Within the data that follows, set down exactly the lines from the one containing "- #> [1] 1.6521812" through the one containing "- .inp1 <- 1:3", both ends included.

◆ **Record extracts**:
━━━━━━━━━━━━━━━━

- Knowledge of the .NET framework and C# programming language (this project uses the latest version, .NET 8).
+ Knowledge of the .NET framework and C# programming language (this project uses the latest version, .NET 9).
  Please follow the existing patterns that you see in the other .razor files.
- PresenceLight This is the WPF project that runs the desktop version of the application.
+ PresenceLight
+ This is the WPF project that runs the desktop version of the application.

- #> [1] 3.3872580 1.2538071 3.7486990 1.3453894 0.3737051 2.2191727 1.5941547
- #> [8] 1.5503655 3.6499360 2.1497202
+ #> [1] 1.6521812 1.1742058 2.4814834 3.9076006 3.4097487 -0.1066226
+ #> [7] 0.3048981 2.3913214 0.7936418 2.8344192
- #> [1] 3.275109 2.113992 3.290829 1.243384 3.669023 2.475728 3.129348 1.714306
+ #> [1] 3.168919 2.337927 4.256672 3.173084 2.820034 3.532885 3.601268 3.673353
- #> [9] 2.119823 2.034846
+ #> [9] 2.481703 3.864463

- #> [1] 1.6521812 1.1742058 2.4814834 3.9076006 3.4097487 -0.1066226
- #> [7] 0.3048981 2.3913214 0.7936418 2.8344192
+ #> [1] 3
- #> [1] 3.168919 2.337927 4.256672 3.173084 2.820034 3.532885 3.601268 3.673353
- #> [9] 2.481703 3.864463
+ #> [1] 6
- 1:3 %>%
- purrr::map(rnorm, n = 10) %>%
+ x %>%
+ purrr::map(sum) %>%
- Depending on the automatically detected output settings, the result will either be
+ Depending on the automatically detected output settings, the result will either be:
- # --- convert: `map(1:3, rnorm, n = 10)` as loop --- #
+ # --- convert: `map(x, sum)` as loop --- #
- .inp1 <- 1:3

━━━━━━━━━━━━━━━━

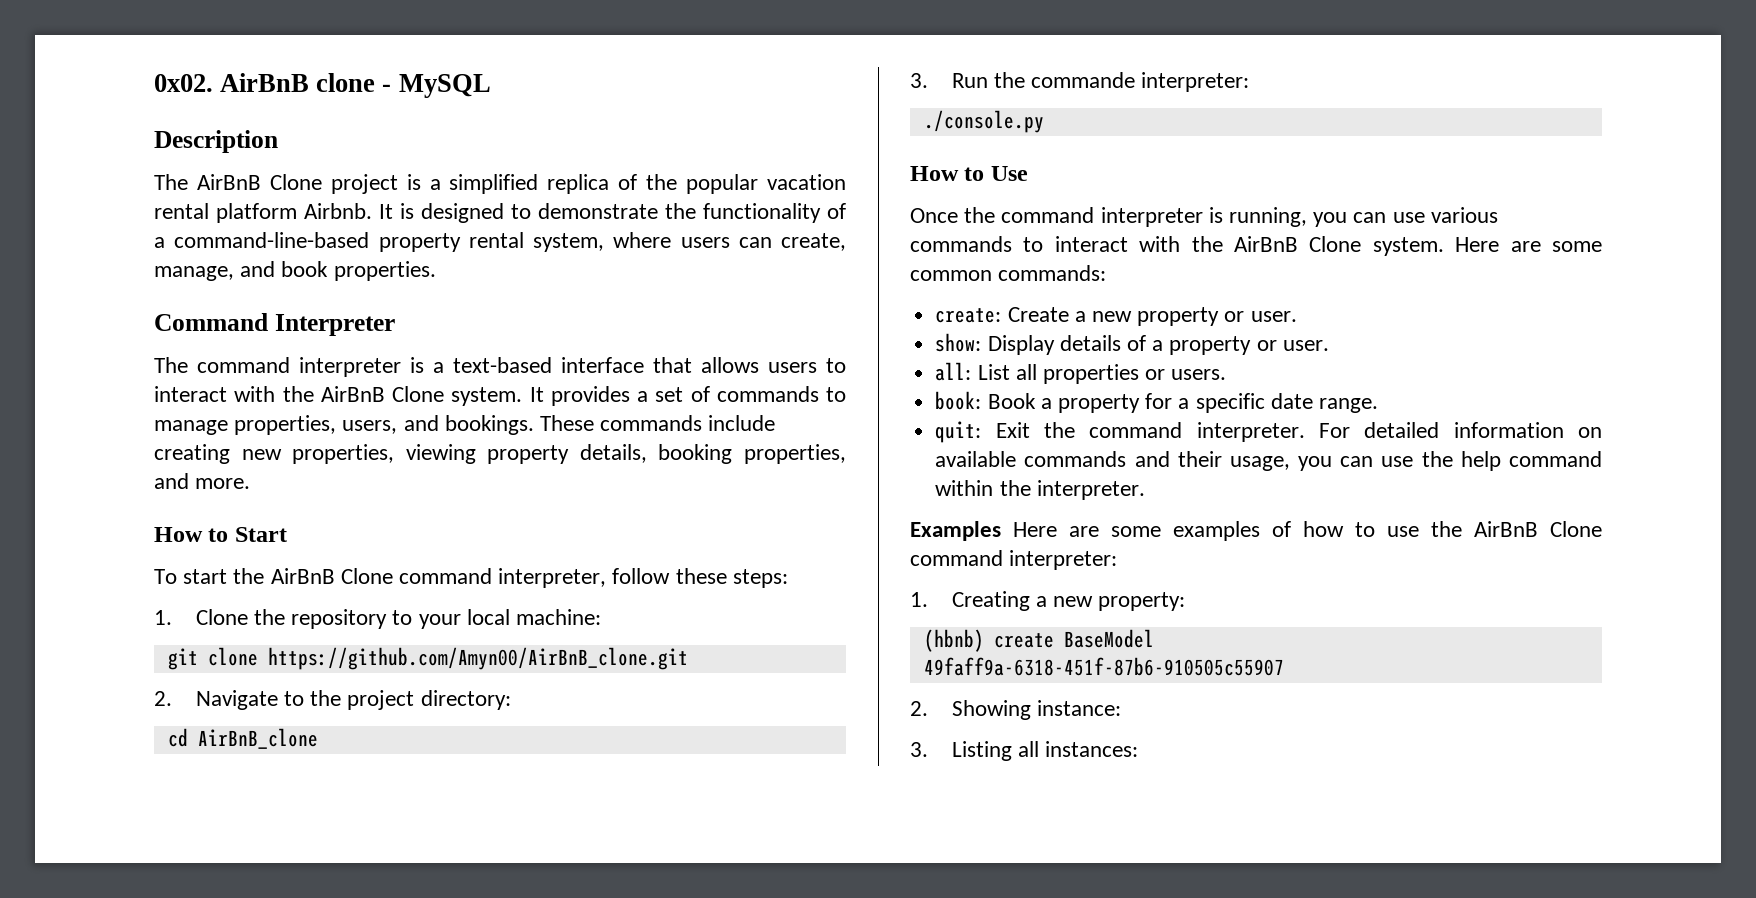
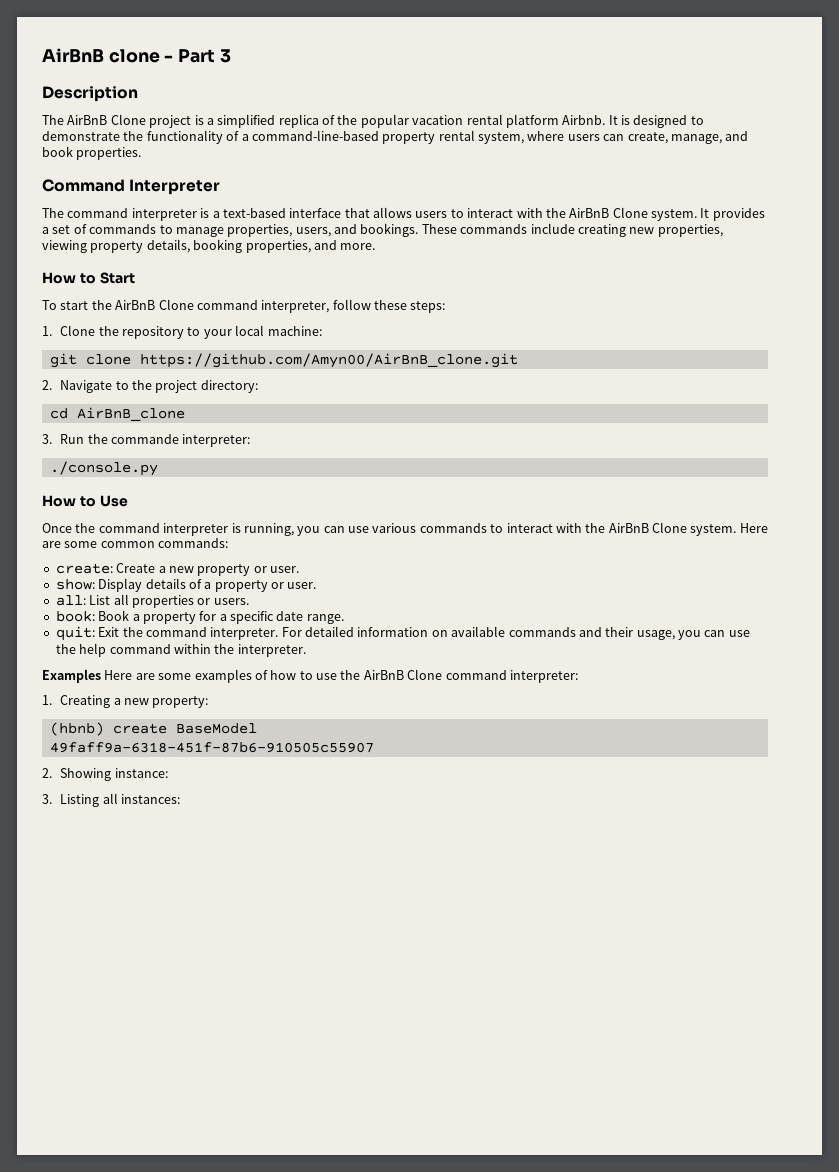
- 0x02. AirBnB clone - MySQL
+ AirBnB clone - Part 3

━━━━━━━━━━━━━━━━

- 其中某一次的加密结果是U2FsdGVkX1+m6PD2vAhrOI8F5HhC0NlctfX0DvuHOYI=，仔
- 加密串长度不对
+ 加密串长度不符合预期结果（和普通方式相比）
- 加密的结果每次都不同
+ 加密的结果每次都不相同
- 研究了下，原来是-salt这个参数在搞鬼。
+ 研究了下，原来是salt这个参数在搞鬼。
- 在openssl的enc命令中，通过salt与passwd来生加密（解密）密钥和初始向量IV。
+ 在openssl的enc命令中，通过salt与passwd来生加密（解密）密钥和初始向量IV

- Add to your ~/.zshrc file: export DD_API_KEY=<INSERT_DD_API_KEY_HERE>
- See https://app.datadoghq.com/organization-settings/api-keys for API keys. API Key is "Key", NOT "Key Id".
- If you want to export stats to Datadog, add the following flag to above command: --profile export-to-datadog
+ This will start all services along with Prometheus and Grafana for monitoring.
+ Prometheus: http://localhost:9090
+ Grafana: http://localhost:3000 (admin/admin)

━━━━━━━━━━━━━━━━

◆ **Response area**:
- #> [1] 1.6521812 1.1742058 2.4814834 3.9076006 3.4097487 -0.1066226
- #> [7] 0.3048981 2.3913214 0.7936418 2.8344192
+ #> [1] 3
- #> [1] 3.168919 2.337927 4.256672 3.173084 2.820034 3.532885 3.601268 3.673353
- #> [9] 2.481703 3.864463
+ #> [1] 6
- 1:3 %>%
- purrr::map(rnorm, n = 10) %>%
+ x %>%
+ purrr::map(sum) %>%
- Depending on the automatically detected output settings, the result will either be
+ Depending on the automatically detected output settings, the result will either be:
- # --- convert: `map(1:3, rnorm, n = 10)` as loop --- #
+ # --- convert: `map(x, sum)` as loop --- #
- .inp1 <- 1:3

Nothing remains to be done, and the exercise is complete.